(Information provided begins)
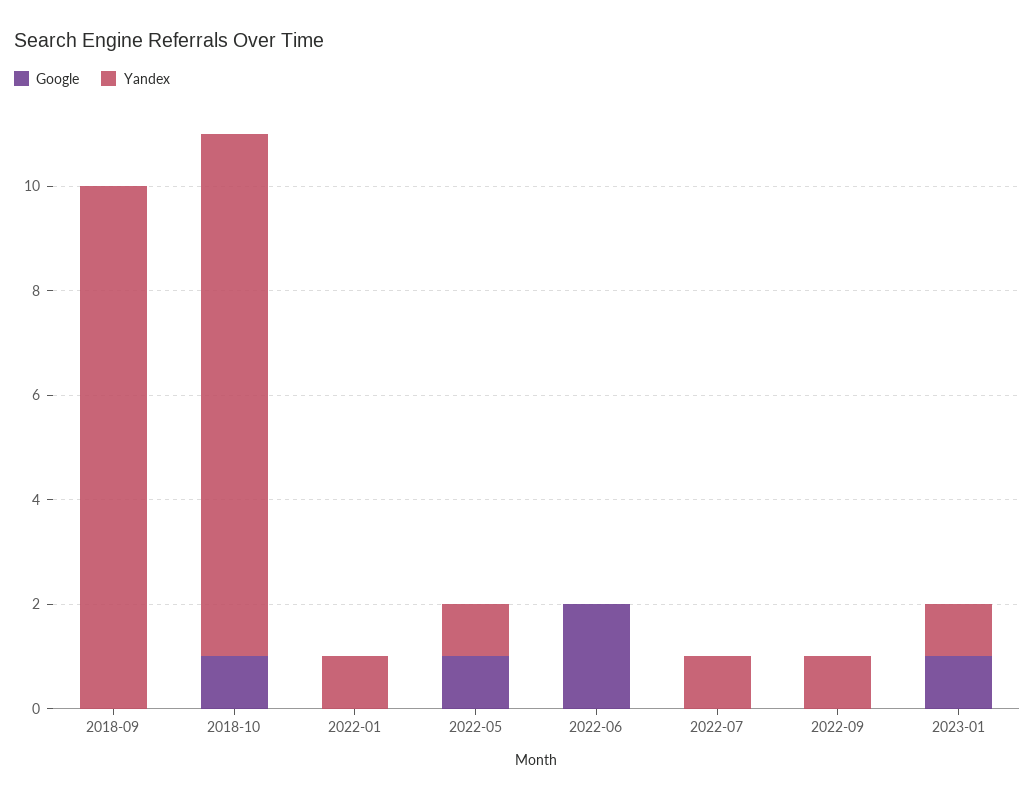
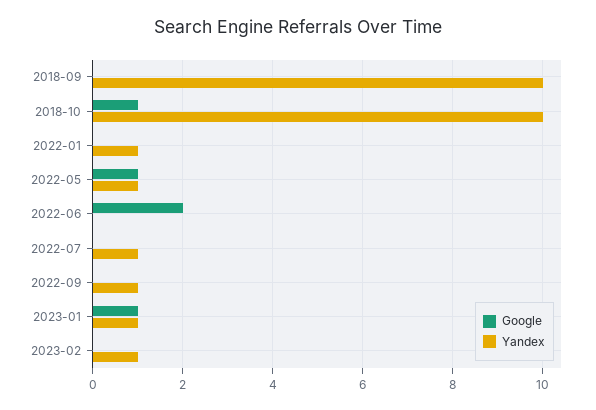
Google, 2023-02: none -> 0
Yandex, 2023-02: none -> 1

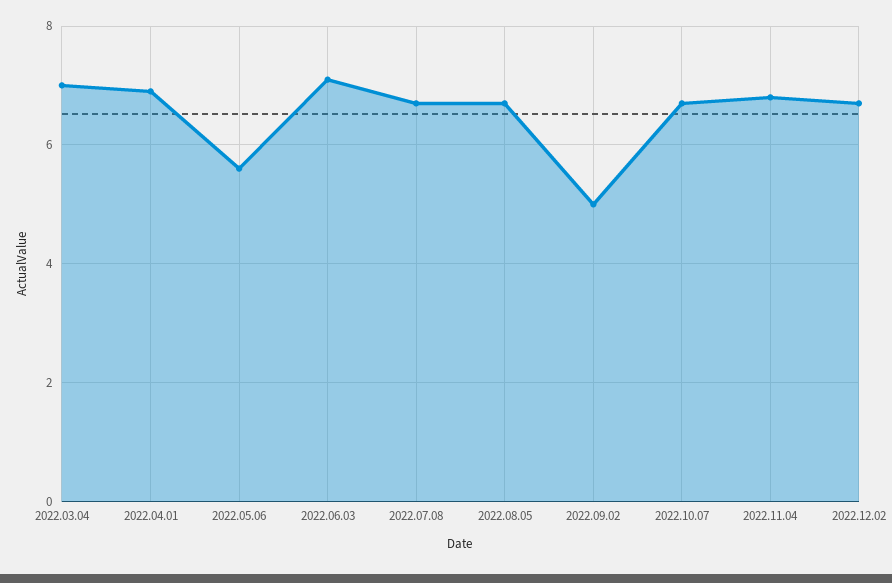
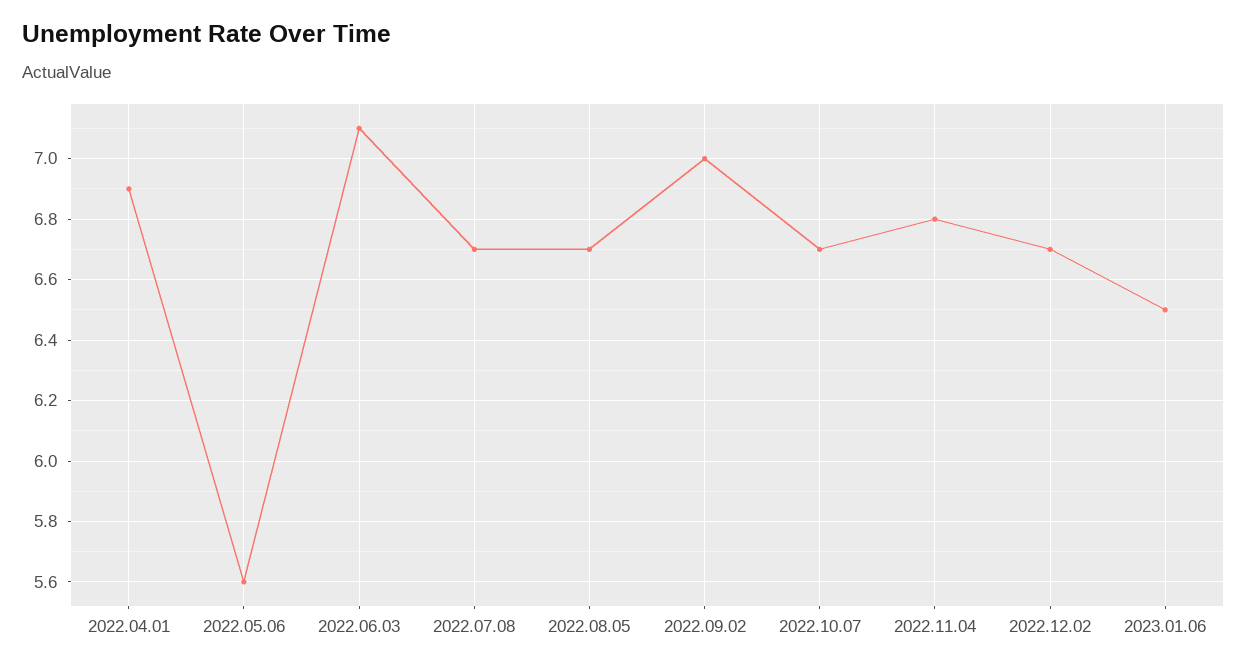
2022.03.04: 7 -> none
2022.09.02: 5 -> 7
2023.01.06: none -> 6.5

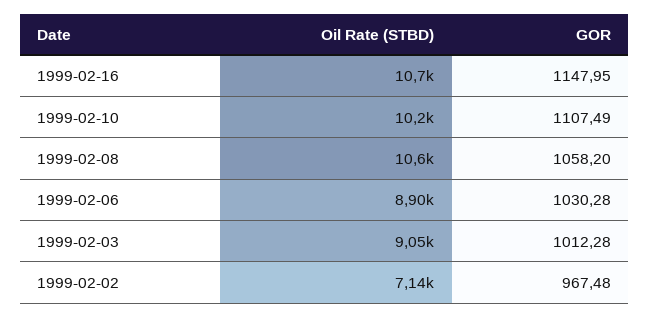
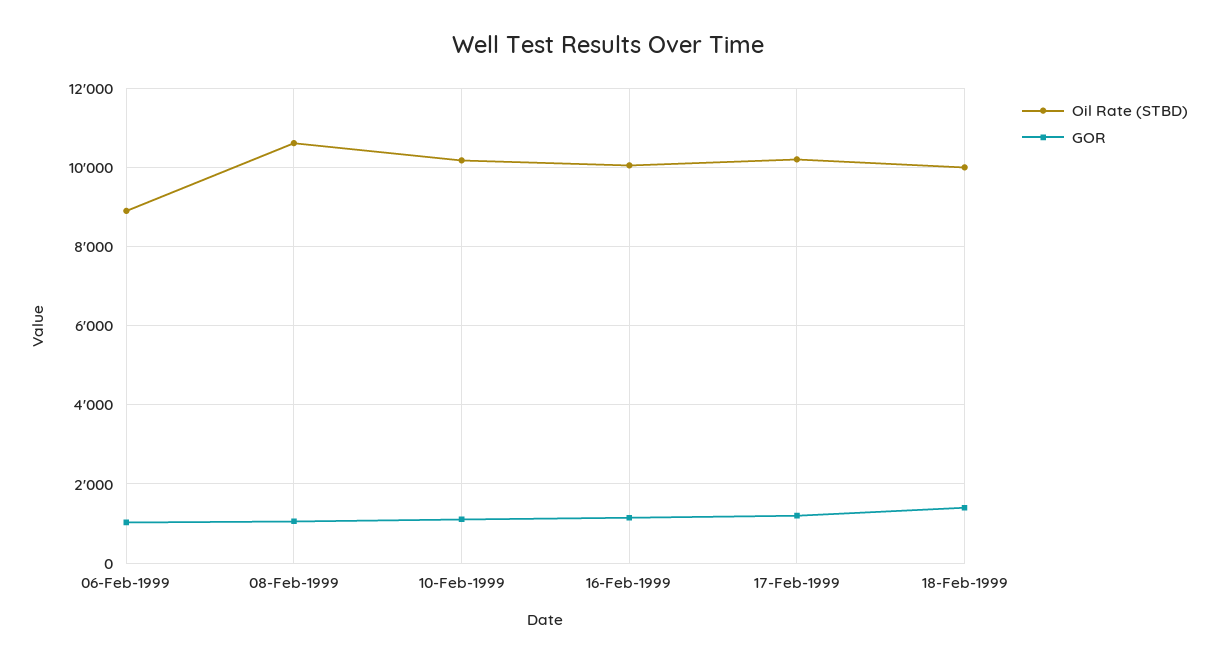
Oil Rate (STBD), 1999-02-16: 10700 -> 10000
Oil Rate (STBD), 1999-02-03: 9050 -> none
GOR, 1999-02-03: 1012.28 -> none
Oil Rate (STBD), 1999-02-02: 7140 -> none
GOR, 1999-02-02: 967.48 -> none
Oil Rate (STBD), 17-Feb-1999: none -> 10200
GOR, 17-Feb-1999: none -> 1200
Oil Rate (STBD), 18-Feb-1999: none -> 10000
GOR, 18-Feb-1999: none -> 1400

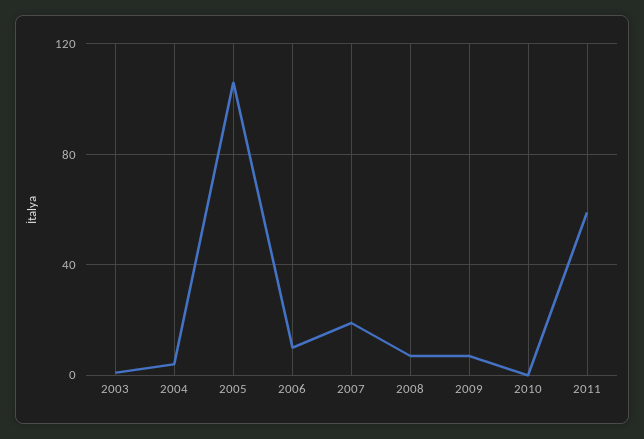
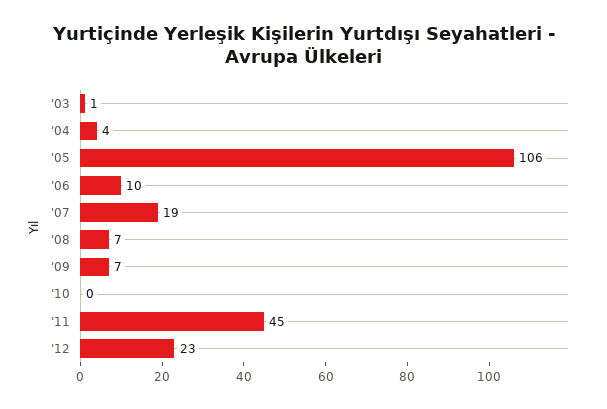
2011: 60 -> 45
'12: none -> 23

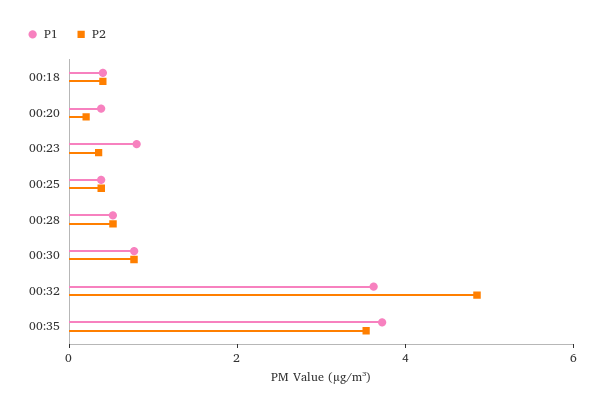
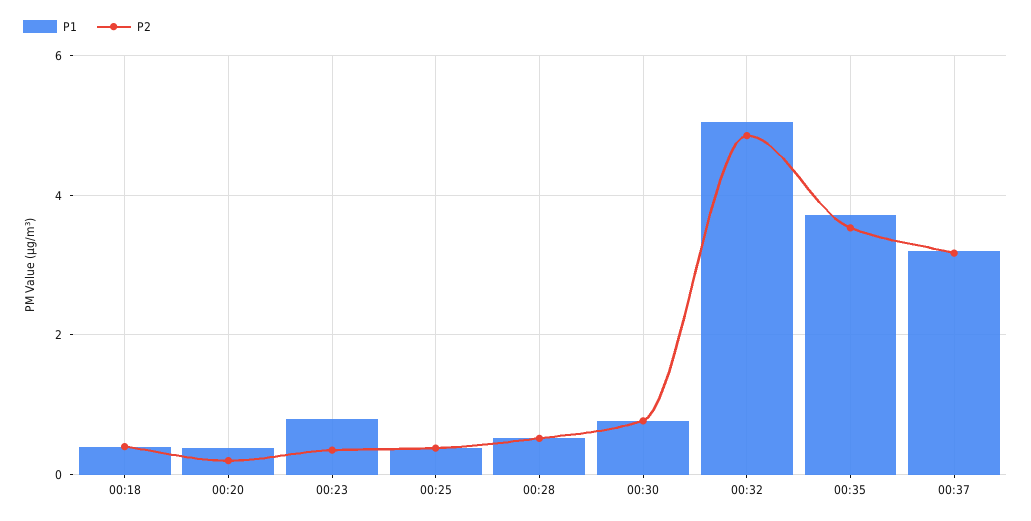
P1, 00:32: 3.5 -> 5
P1, 00:37: none -> 3.2
P2, 00:37: none -> 3.2

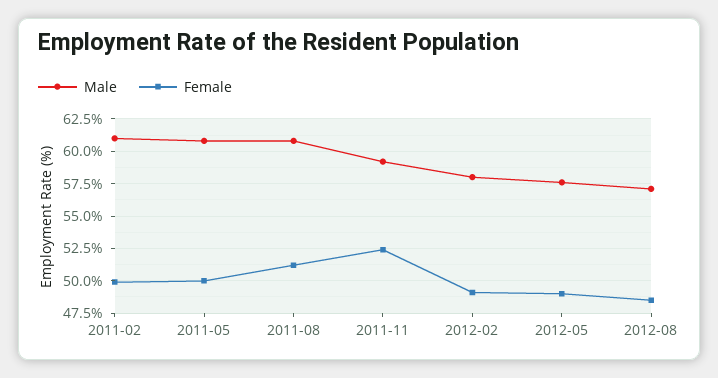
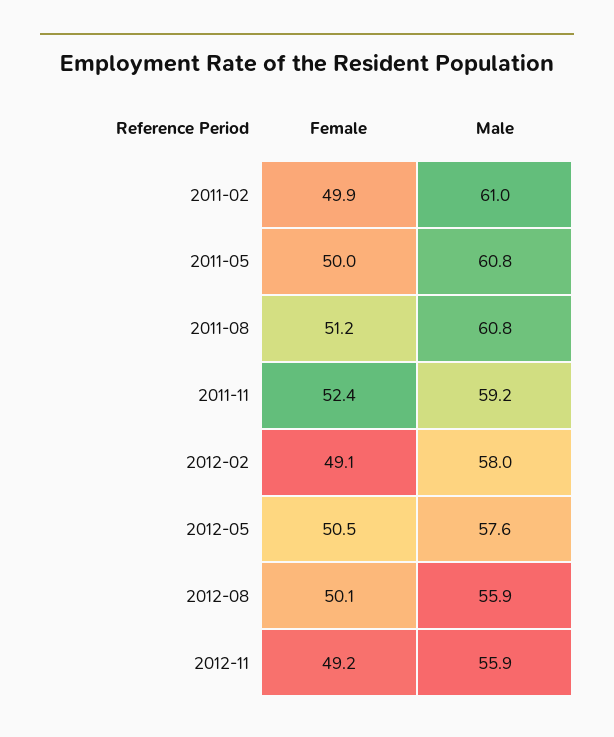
Female, 2012-05: 49 -> 50.5
Male, 2012-08: 57 -> 55.9
Female, 2012-08: 48.5 -> 50.1
Female, 2012-11: none -> 49.2
Male, 2012-11: none -> 55.9

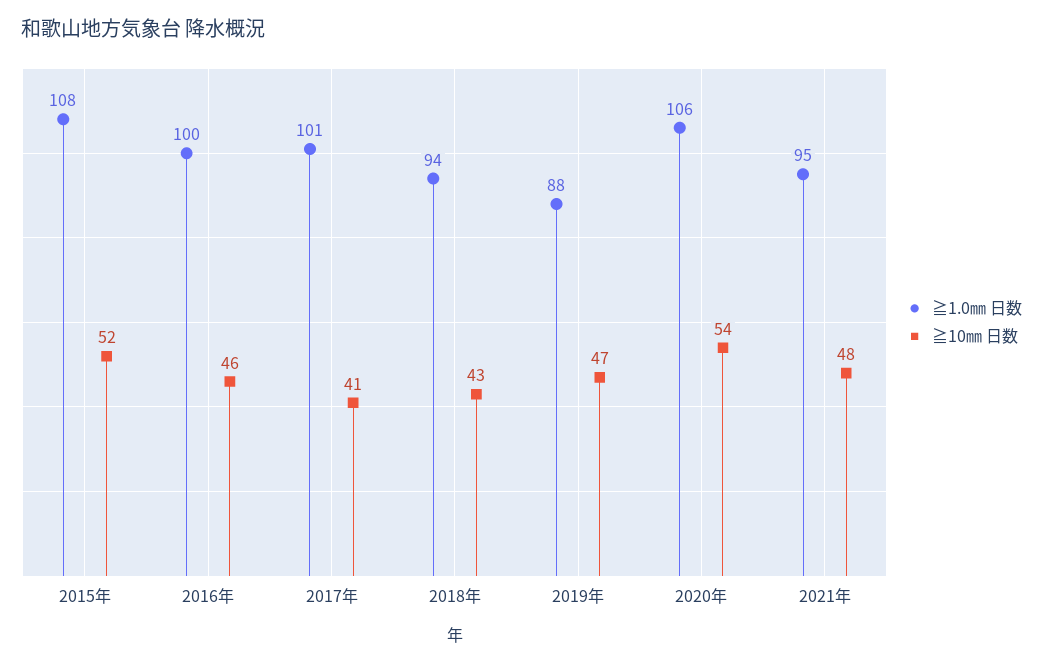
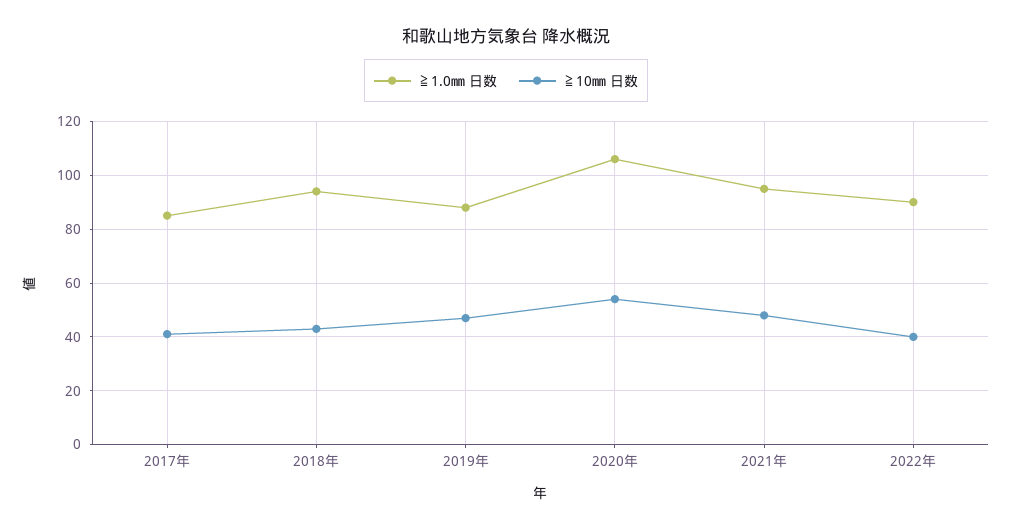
≧1.0㎜ 日数, 2015年: 108 -> none
≧10㎜ 日数, 2015年: 52 -> none
≧1.0㎜ 日数, 2016年: 100 -> none
≧10㎜ 日数, 2016年: 46 -> none
≧1.0㎜ 日数, 2017年: 101 -> 85
≧1.0㎜ 日数, 2022年: none -> 90
≧10㎜ 日数, 2022年: none -> 40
(Information provided ends)
** Assignment **
Transcribe the data word for word, with no images.

** Output of the task **
Google, 2023-02: none -> 0
Yandex, 2023-02: none -> 1

2022.03.04: 7 -> none
2022.09.02: 5 -> 7
2023.01.06: none -> 6.5

Oil Rate (STBD), 1999-02-16: 10700 -> 10000
Oil Rate (STBD), 1999-02-03: 9050 -> none
GOR, 1999-02-03: 1012.28 -> none
Oil Rate (STBD), 1999-02-02: 7140 -> none
GOR, 1999-02-02: 967.48 -> none
Oil Rate (STBD), 17-Feb-1999: none -> 10200
GOR, 17-Feb-1999: none -> 1200
Oil Rate (STBD), 18-Feb-1999: none -> 10000
GOR, 18-Feb-1999: none -> 1400

2011: 60 -> 45
'12: none -> 23

P1, 00:32: 3.5 -> 5
P1, 00:37: none -> 3.2
P2, 00:37: none -> 3.2

Female, 2012-05: 49 -> 50.5
Male, 2012-08: 57 -> 55.9
Female, 2012-08: 48.5 -> 50.1
Female, 2012-11: none -> 49.2
Male, 2012-11: none -> 55.9

≧1.0㎜ 日数, 2015年: 108 -> none
≧10㎜ 日数, 2015年: 52 -> none
≧1.0㎜ 日数, 2016年: 100 -> none
≧10㎜ 日数, 2016年: 46 -> none
≧1.0㎜ 日数, 2017年: 101 -> 85
≧1.0㎜ 日数, 2022年: none -> 90
≧10㎜ 日数, 2022年: none -> 40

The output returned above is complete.